Global warming crisis, which belongs to the concern of the likes of scientists and
environmentalists, now has a spillover effect on international law jurists and has the potential of
limiting one nation of sovereignty over part of the frozen sea claimed as theirs.
Northwest Passage is situated on that body of frozen sea which lies north of Canada in the Arctic
Archipelago. Historically, Canada has always asserts their sovereignty over the territory known
as Arctic Archipelago adjacent to the northern mainland Canadian coastline, citing cession of the
land to Canada by the Indigenous people and the British Crown sovereign.

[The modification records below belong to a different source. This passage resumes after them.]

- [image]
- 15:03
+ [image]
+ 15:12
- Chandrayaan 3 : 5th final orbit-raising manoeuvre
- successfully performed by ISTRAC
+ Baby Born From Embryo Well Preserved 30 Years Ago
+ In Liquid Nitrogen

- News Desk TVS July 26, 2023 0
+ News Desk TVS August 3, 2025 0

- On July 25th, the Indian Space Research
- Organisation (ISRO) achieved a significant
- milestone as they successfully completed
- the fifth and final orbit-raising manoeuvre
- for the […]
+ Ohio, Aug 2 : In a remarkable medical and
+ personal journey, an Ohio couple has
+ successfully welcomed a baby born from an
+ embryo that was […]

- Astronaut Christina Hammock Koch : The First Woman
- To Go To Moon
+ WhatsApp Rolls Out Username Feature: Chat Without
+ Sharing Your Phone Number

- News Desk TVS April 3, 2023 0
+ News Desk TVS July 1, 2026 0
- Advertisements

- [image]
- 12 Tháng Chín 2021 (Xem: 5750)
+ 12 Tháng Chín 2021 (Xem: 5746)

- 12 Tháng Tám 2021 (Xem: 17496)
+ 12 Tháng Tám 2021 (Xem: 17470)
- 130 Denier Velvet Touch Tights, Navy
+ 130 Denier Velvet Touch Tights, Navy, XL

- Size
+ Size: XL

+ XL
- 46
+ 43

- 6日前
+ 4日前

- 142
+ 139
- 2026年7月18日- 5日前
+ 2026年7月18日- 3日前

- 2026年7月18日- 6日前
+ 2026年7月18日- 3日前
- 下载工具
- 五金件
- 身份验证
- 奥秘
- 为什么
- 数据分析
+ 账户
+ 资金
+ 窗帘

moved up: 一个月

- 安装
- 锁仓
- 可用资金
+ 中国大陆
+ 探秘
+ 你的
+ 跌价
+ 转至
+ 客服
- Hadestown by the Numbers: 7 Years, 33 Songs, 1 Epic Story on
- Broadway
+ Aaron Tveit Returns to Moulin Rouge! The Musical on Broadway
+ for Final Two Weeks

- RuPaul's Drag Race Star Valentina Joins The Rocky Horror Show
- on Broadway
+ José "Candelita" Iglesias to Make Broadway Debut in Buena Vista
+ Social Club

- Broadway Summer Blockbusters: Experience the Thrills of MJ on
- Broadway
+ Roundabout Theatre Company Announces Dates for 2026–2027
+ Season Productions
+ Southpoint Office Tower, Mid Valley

Geographically, the Northwest Passage remains frozen for much of the year and thus
inaccessible by ordinary ships though it provides the shortest route between Asia and Europe.
With the rapid and expansive melting of Polar ice, the day is not long before Northwest Passage
will be available year round as shipping lane.
The Arctic region adjacent to Canadian coast is not disputed as Canadian water. The real issue is
over the question of navigation or the legal status of those waters. Canada considers them to be
internal water and thus Canada has the unfettered capacity to regulate them as they would have
for any land territory14.
This view is not shared by the United States’ , which take the stance that the Northwest Passage
is an international strait, as defined by UNCLOS Article 37 and thus the bordering states have no
rights of control to prevent the innocent passage of ships through this strait15.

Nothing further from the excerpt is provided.